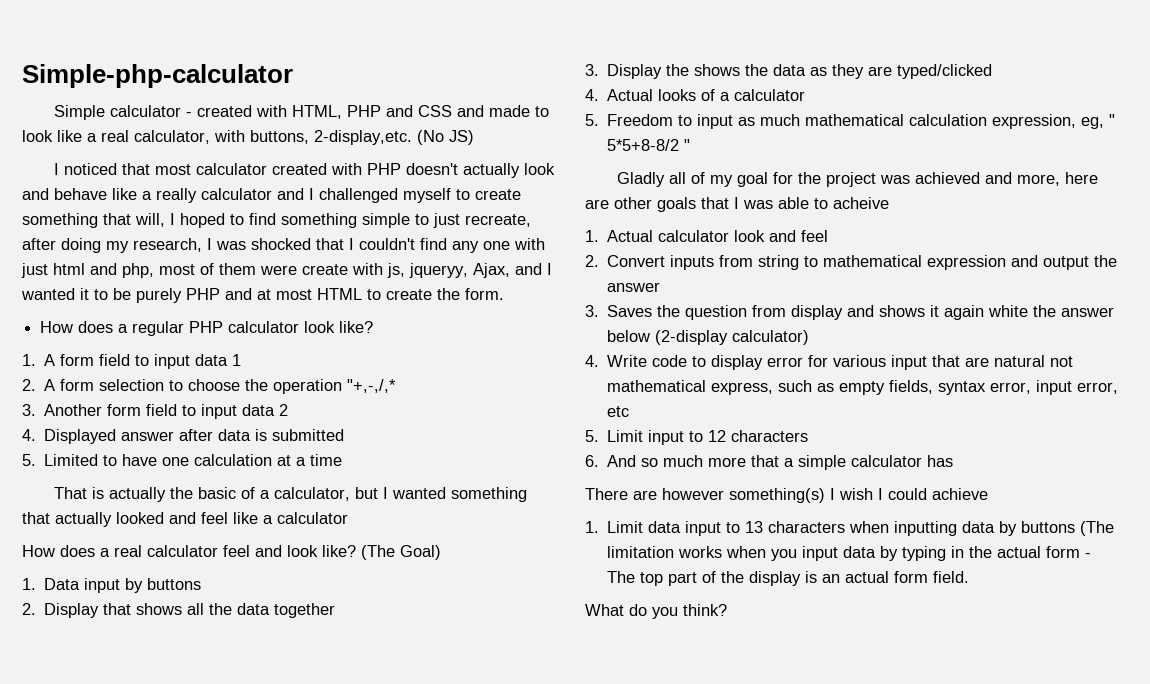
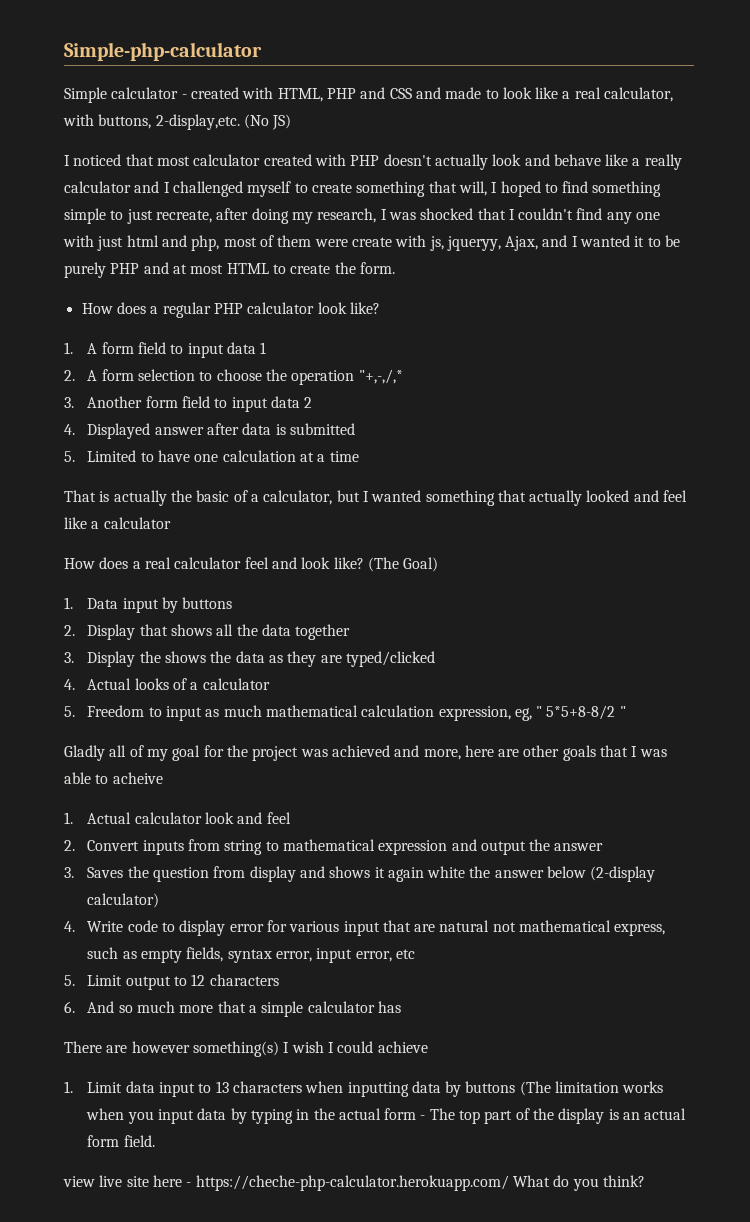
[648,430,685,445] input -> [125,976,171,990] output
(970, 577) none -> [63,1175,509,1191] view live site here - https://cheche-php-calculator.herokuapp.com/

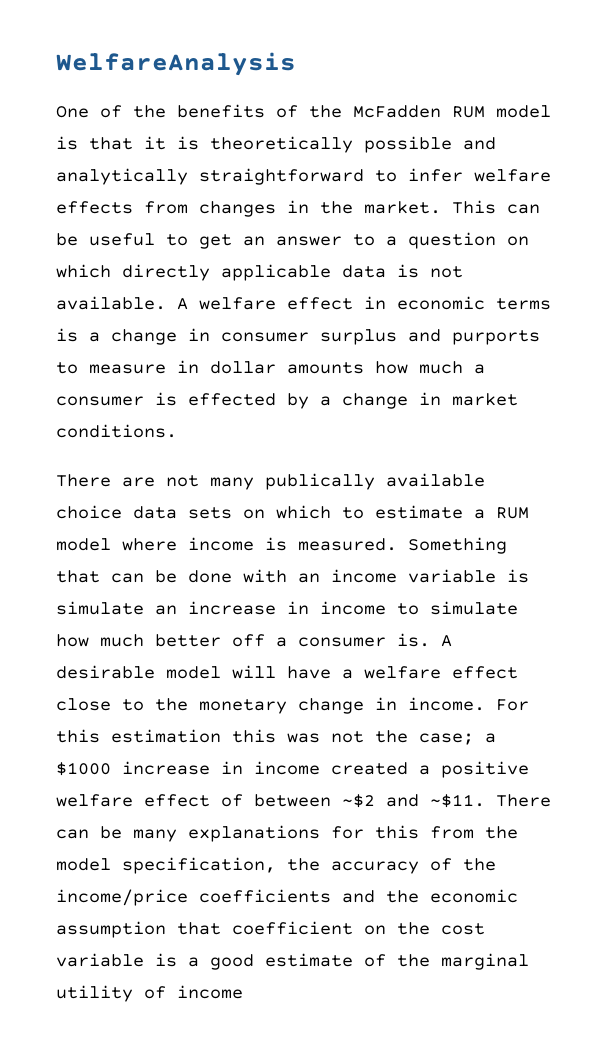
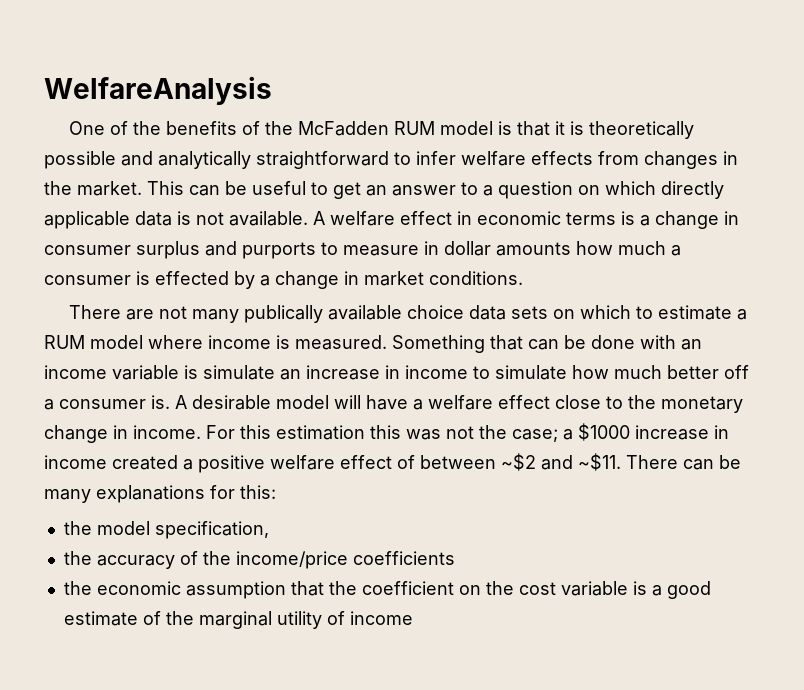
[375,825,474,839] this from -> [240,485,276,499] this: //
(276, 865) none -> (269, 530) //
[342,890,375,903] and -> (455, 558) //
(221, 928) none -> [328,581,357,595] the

* * *

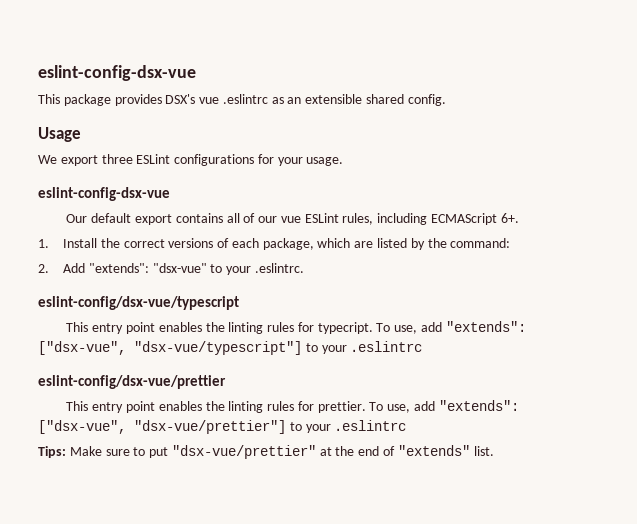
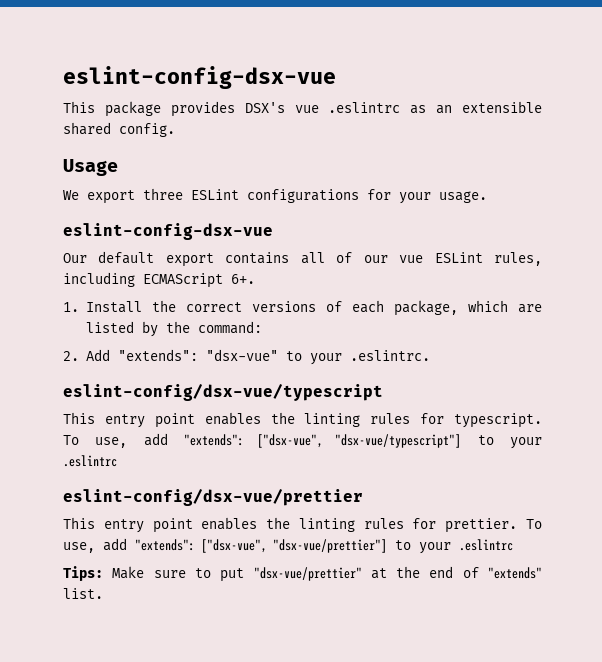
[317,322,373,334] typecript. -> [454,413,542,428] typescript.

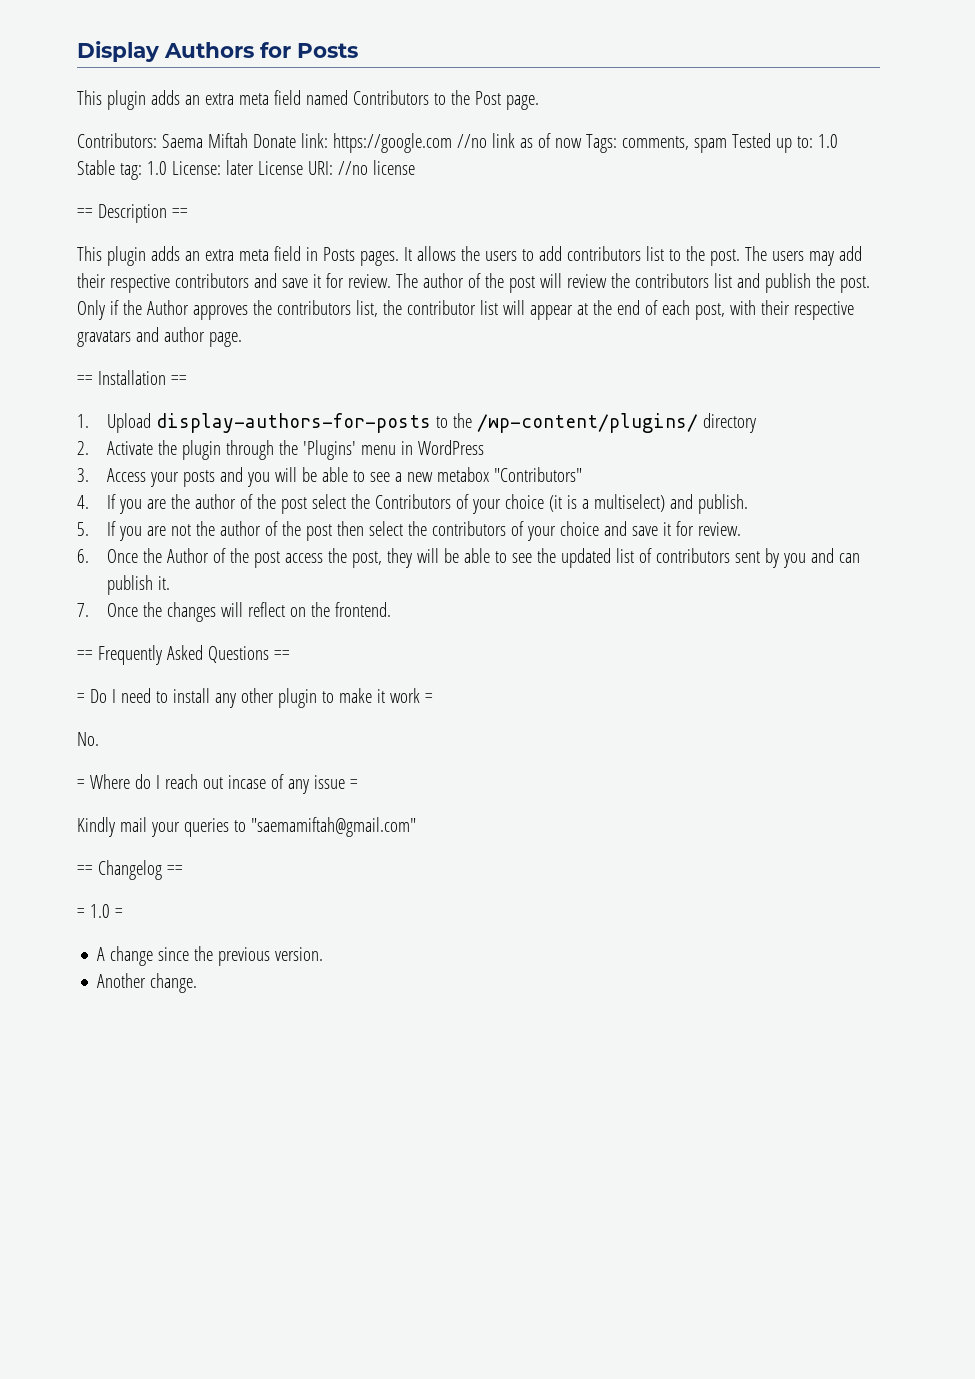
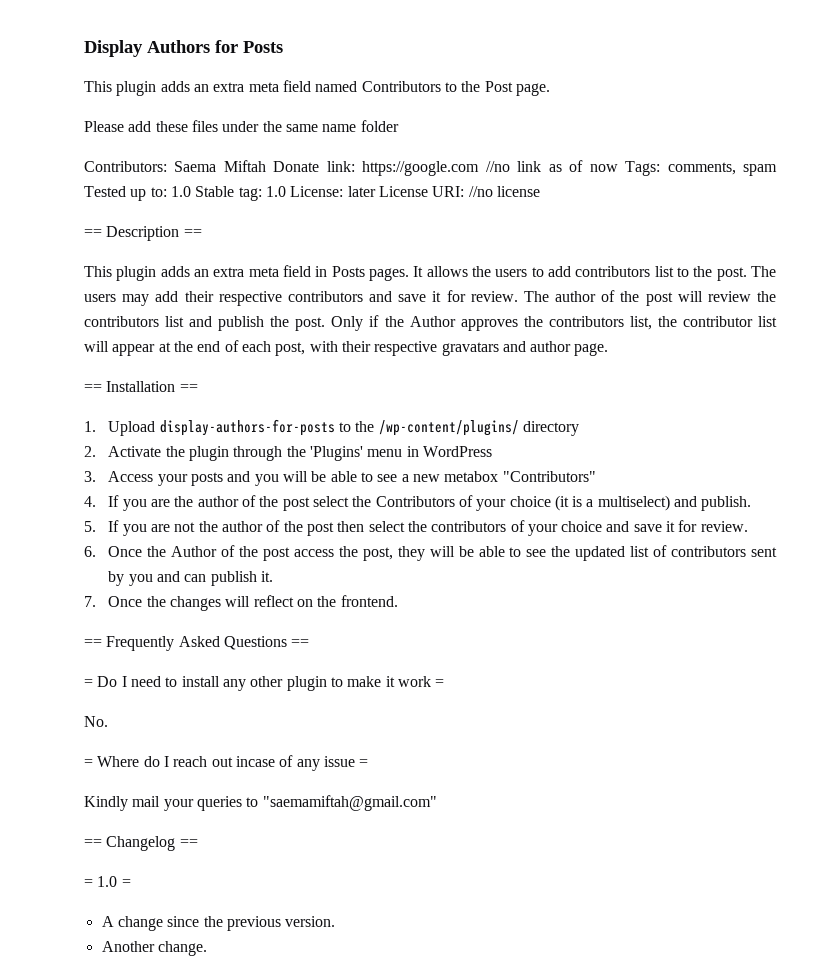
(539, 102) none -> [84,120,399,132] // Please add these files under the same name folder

--

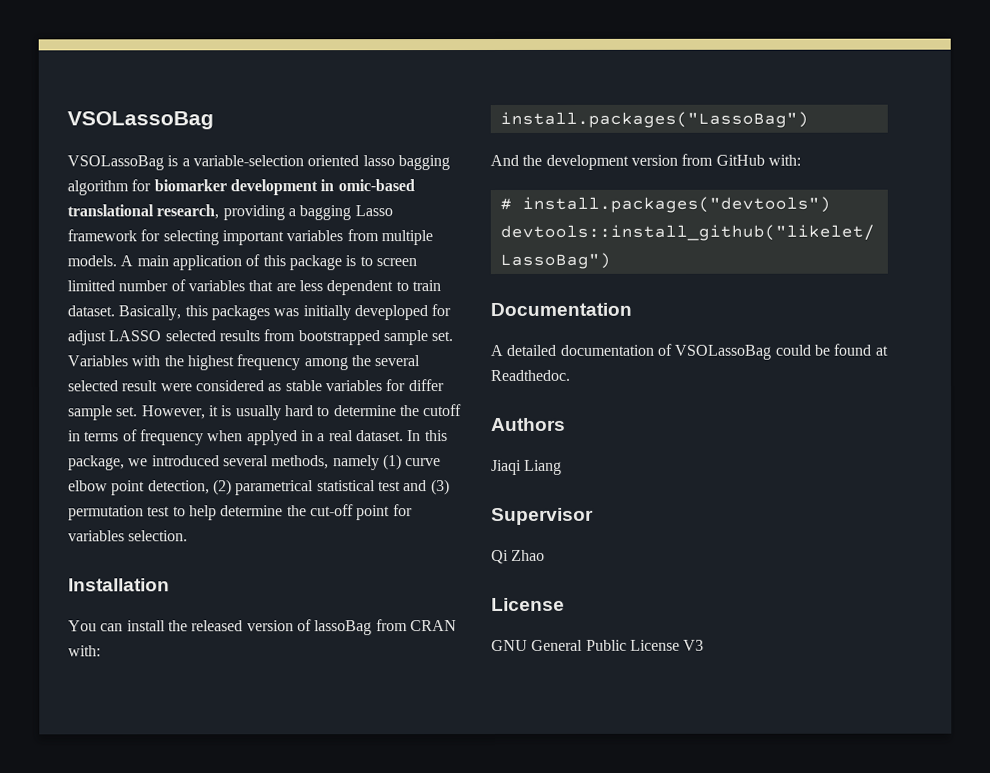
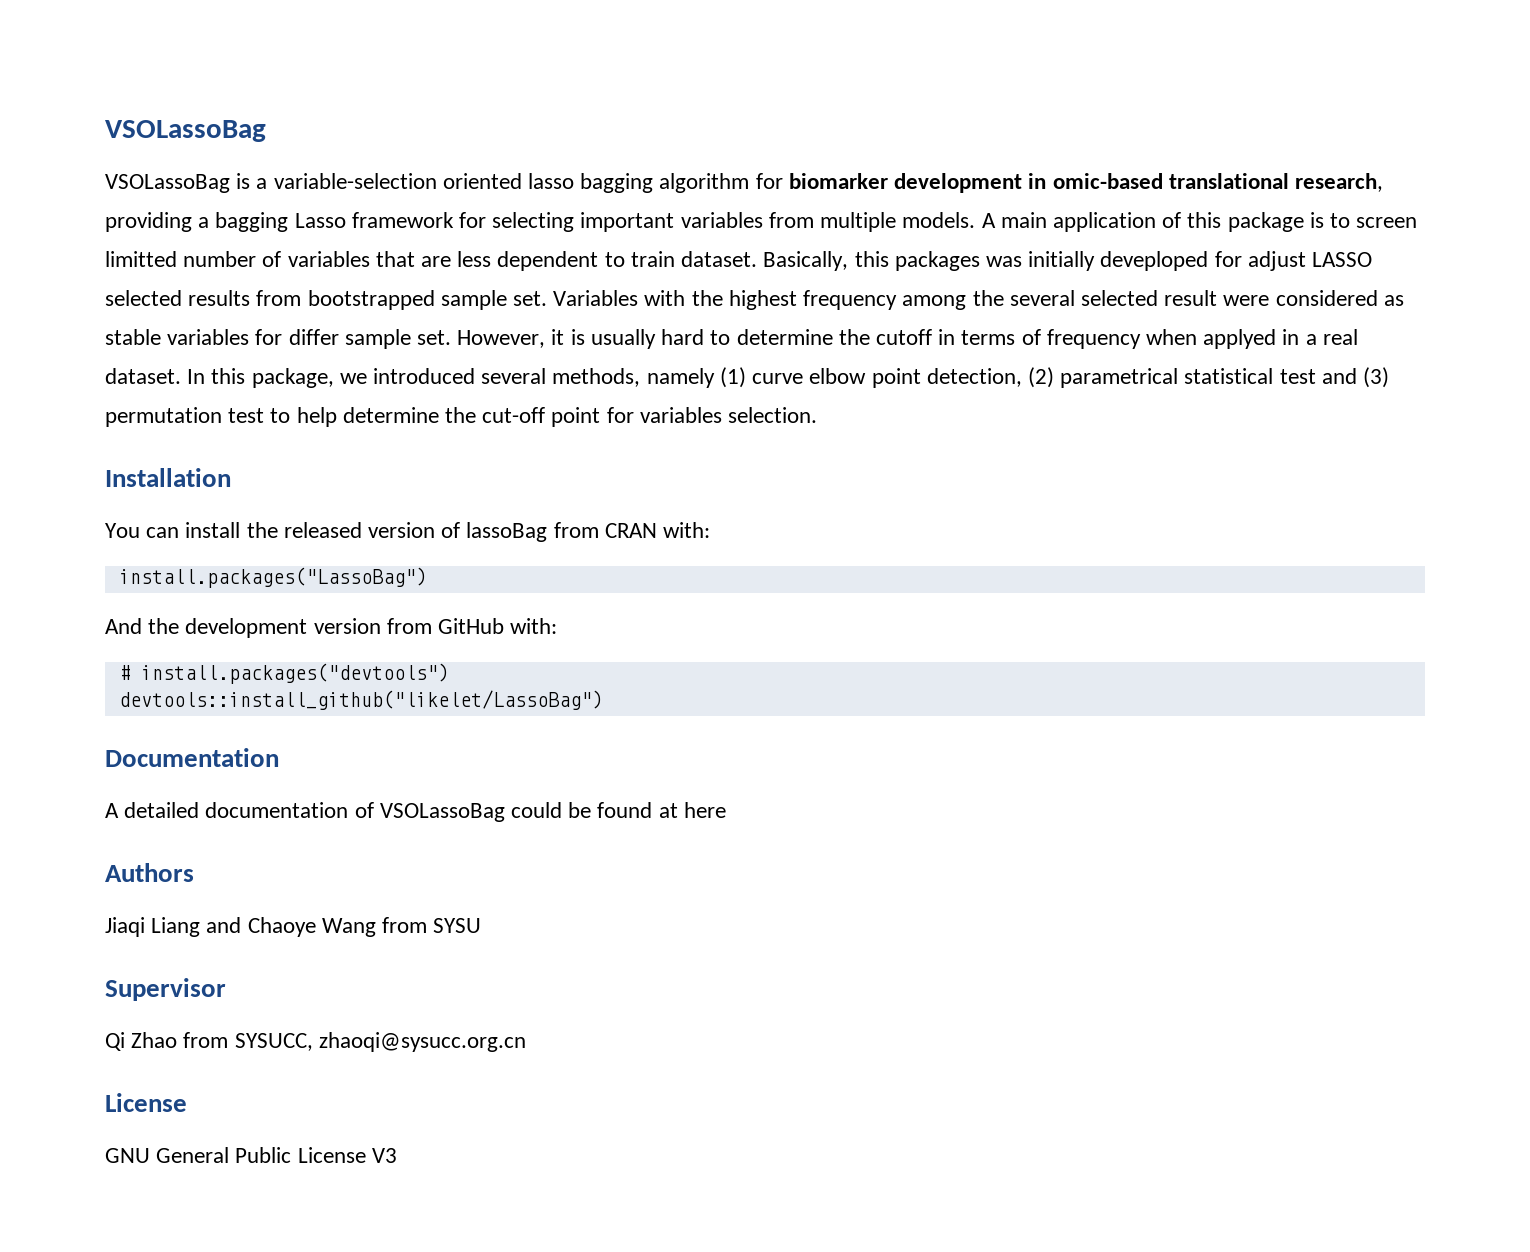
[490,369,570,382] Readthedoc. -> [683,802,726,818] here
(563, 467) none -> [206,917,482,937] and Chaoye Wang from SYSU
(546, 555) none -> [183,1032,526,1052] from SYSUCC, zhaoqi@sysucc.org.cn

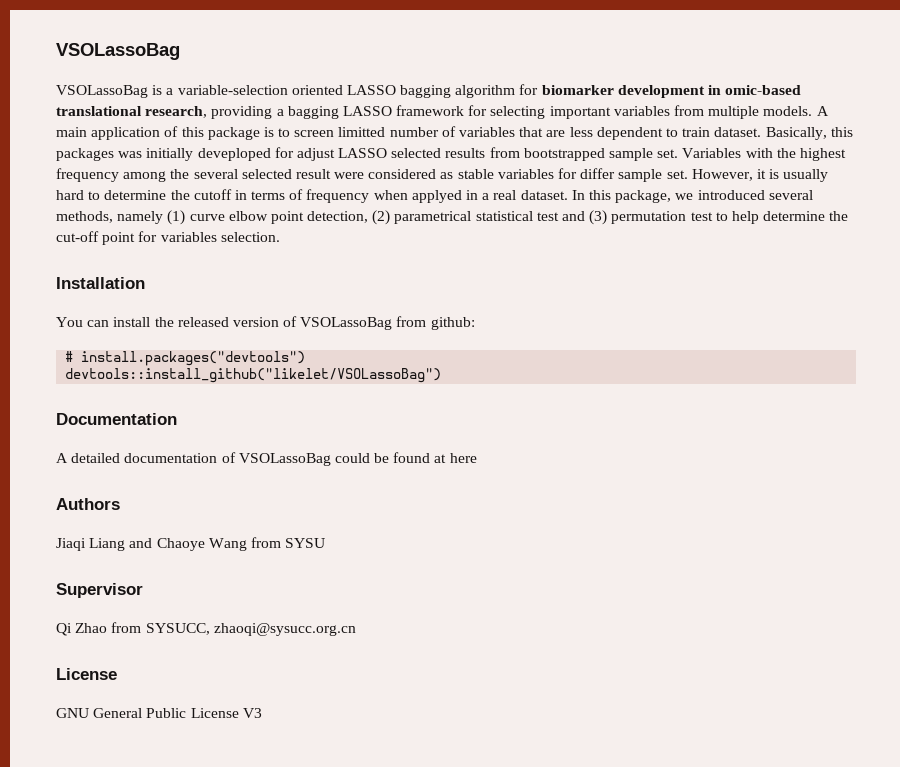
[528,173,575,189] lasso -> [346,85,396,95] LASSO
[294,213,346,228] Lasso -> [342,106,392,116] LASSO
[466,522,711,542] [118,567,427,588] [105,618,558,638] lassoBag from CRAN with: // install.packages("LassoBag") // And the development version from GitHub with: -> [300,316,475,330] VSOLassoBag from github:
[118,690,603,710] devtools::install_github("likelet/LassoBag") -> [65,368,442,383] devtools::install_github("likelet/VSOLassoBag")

## Work instructions
Copy the lines from the entries above in which the word "none" appears.

## Solution for this task
(970, 577) none -> [63,1175,509,1191] view live site here - https://cheche-php-calculator.herokuapp.com/
(276, 865) none -> (269, 530) //
(221, 928) none -> [328,581,357,595] the
(539, 102) none -> [84,120,399,132] // Please add these files under the same name folder
(563, 467) none -> [206,917,482,937] and Chaoye Wang from SYSU
(546, 555) none -> [183,1032,526,1052] from SYSUCC, zhaoqi@sysucc.org.cn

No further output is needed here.